#### Given entries
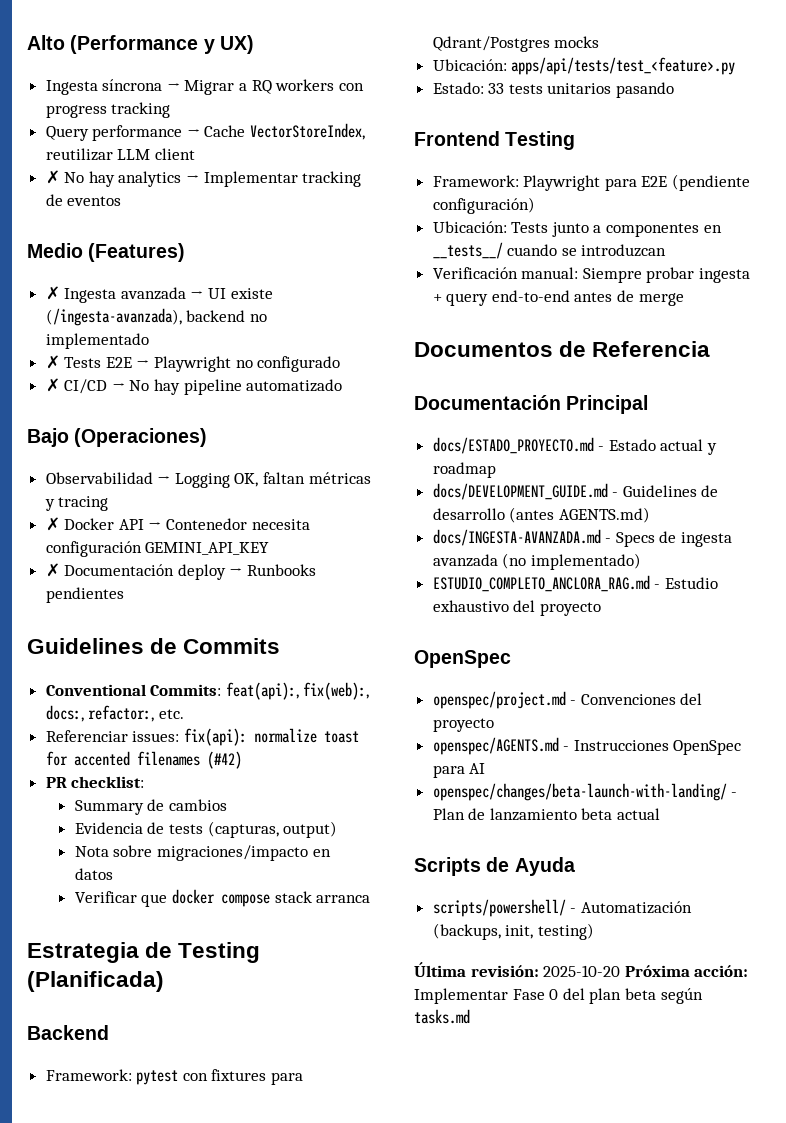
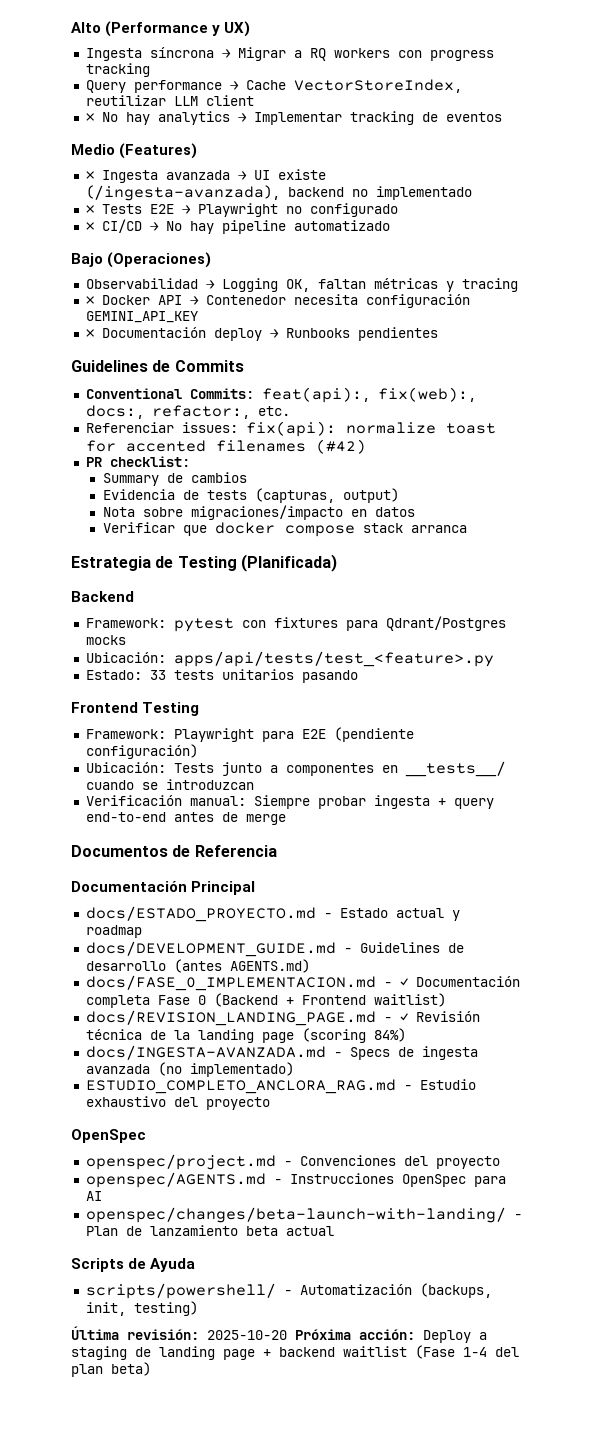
+ docs/FASE_0_IMPLEMENTACION.md - ✓ Documentación completa Fase 0 (Backend + Frontend waitlist)
+ docs/REVISION_LANDING_PAGE.md - ✓ Revisión técnica de la landing page (scoring 84%)
- Última revisión: 2025-10-20 Próxima acción: Implementar Fase 0 del plan beta según tasks.md
+ Última revisión: 2025-10-20 Próxima acción: Deploy a staging de landing page + backend waitlist (Fase 1-4 del plan beta)

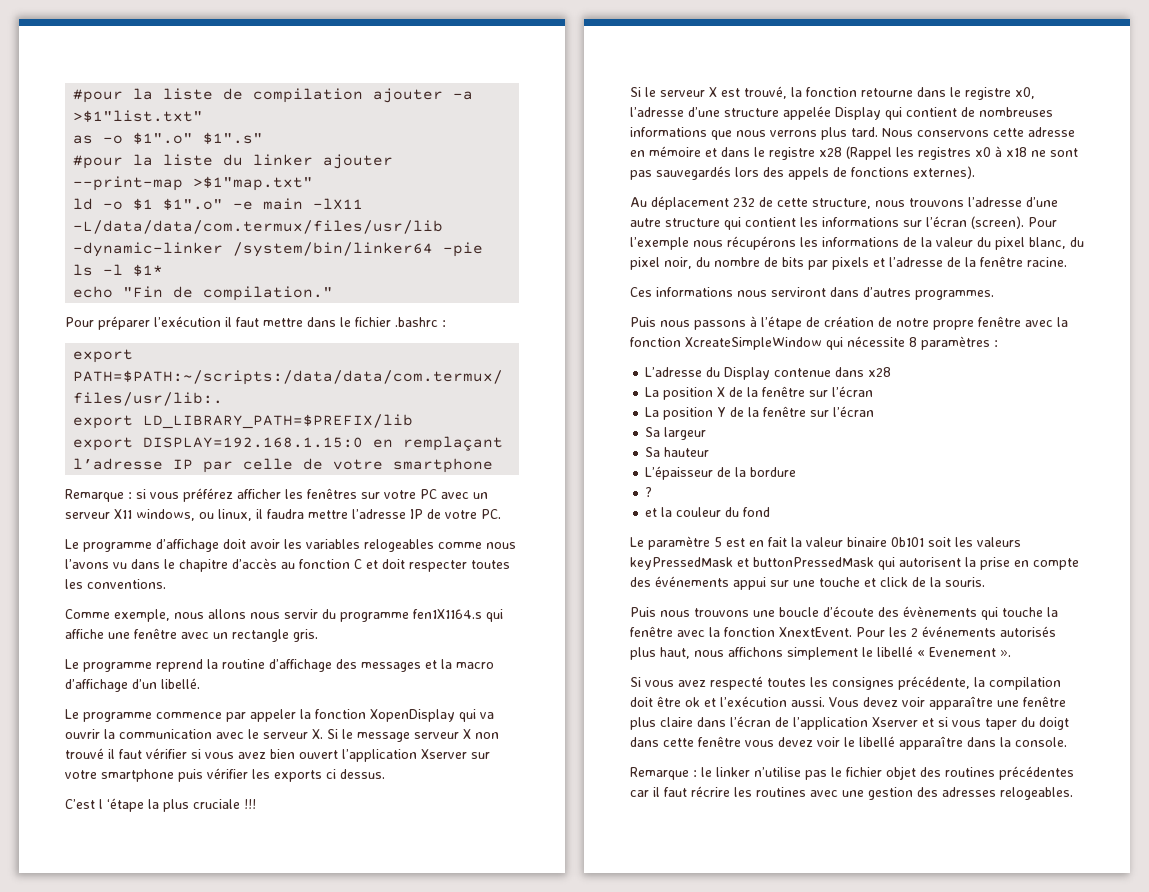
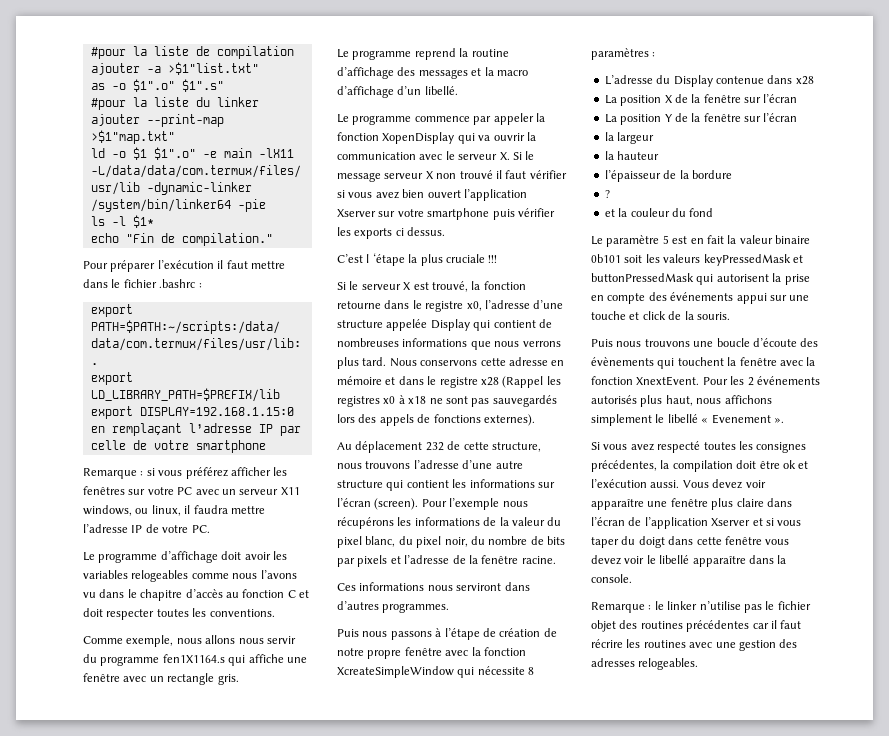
- Sa largeur
+ la largeur
- Sa hauteur
+ la hauteur
- L’épaisseur de la bordure
+ l’épaisseur de la bordure
- Puis nous trouvons une boucle d’écoute des évènements qui touche la fenêtre avec la fonction XnextEvent.
+ Puis nous trouvons une boucle d’écoute des évènements qui touchent la fenêtre avec la fonction XnextEvent.
- Si vous avez respecté toutes les consignes précédente, la compilation doit être ok et l’exécution aussi.
+ Si vous avez respecté toutes les consignes précédentes, la compilation doit être ok et l’exécution aussi.

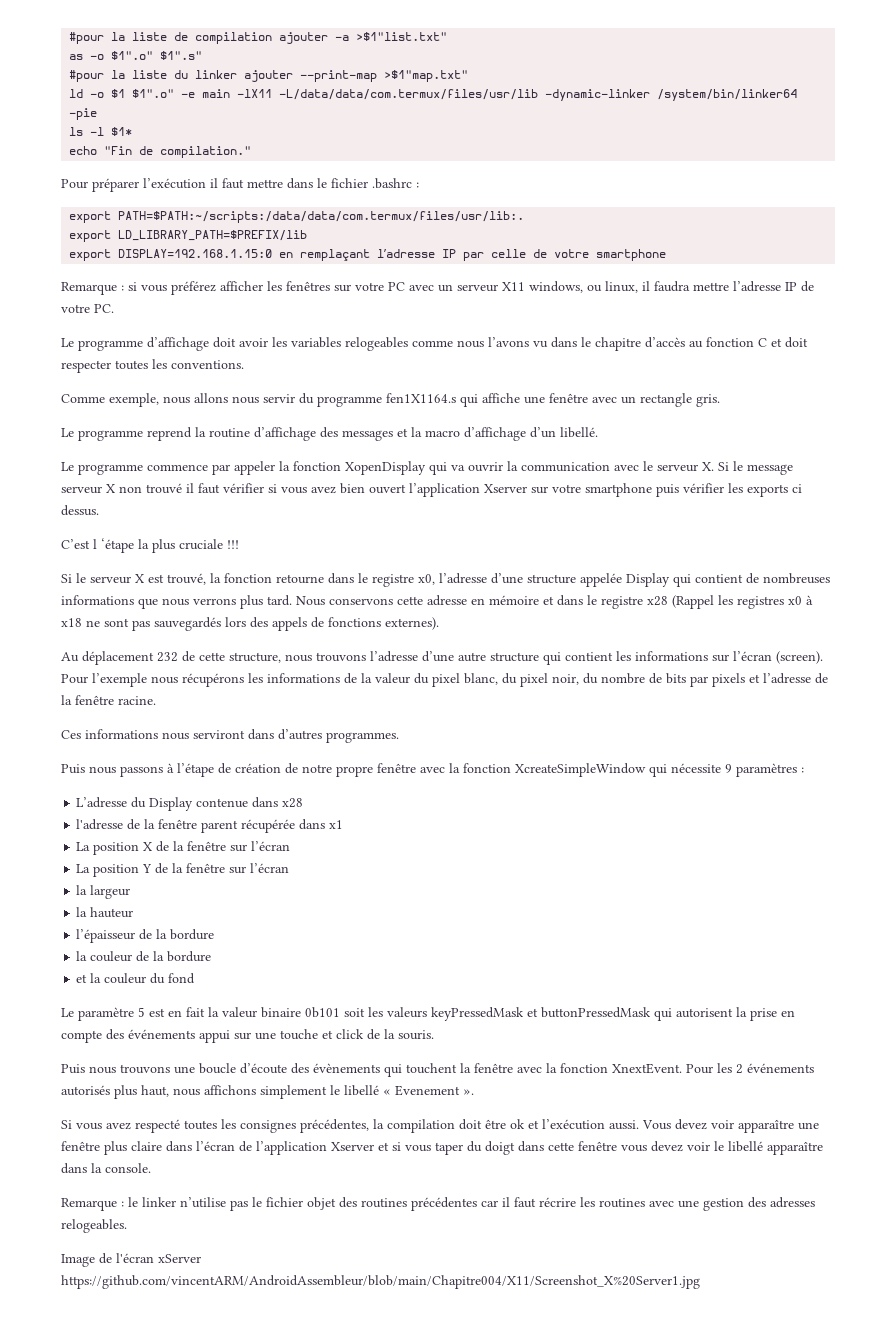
- Puis nous passons à l’étape de création de notre propre fenêtre avec la fonction XcreateSimpleWindow qui nécessite 8 paramètres :
+ Puis nous passons à l’étape de création de notre propre fenêtre avec la fonction XcreateSimpleWindow qui nécessite 9 paramètres :
+ l'adresse de la fenêtre parent récupérée dans x1
- ?
+ la couleur de la bordure
+ Image de l'écran xServer https://github.com/vincentARM/AndroidAssembleur/blob/main/Chapitre004/X11/Screenshot_X%20Server1.jpg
########
— Your goal —
Repeat the listing verbatim. Skip the pictures.

— Solved problem —
+ docs/FASE_0_IMPLEMENTACION.md - ✓ Documentación completa Fase 0 (Backend + Frontend waitlist)
+ docs/REVISION_LANDING_PAGE.md - ✓ Revisión técnica de la landing page (scoring 84%)
- Última revisión: 2025-10-20 Próxima acción: Implementar Fase 0 del plan beta según tasks.md
+ Última revisión: 2025-10-20 Próxima acción: Deploy a staging de landing page + backend waitlist (Fase 1-4 del plan beta)

- Sa largeur
+ la largeur
- Sa hauteur
+ la hauteur
- L’épaisseur de la bordure
+ l’épaisseur de la bordure
- Puis nous trouvons une boucle d’écoute des évènements qui touche la fenêtre avec la fonction XnextEvent.
+ Puis nous trouvons une boucle d’écoute des évènements qui touchent la fenêtre avec la fonction XnextEvent.
- Si vous avez respecté toutes les consignes précédente, la compilation doit être ok et l’exécution aussi.
+ Si vous avez respecté toutes les consignes précédentes, la compilation doit être ok et l’exécution aussi.

- Puis nous passons à l’étape de création de notre propre fenêtre avec la fonction XcreateSimpleWindow qui nécessite 8 paramètres :
+ Puis nous passons à l’étape de création de notre propre fenêtre avec la fonction XcreateSimpleWindow qui nécessite 9 paramètres :
+ l'adresse de la fenêtre parent récupérée dans x1
- ?
+ la couleur de la bordure
+ Image de l'écran xServer https://github.com/vincentARM/AndroidAssembleur/blob/main/Chapitre004/X11/Screenshot_X%20Server1.jpg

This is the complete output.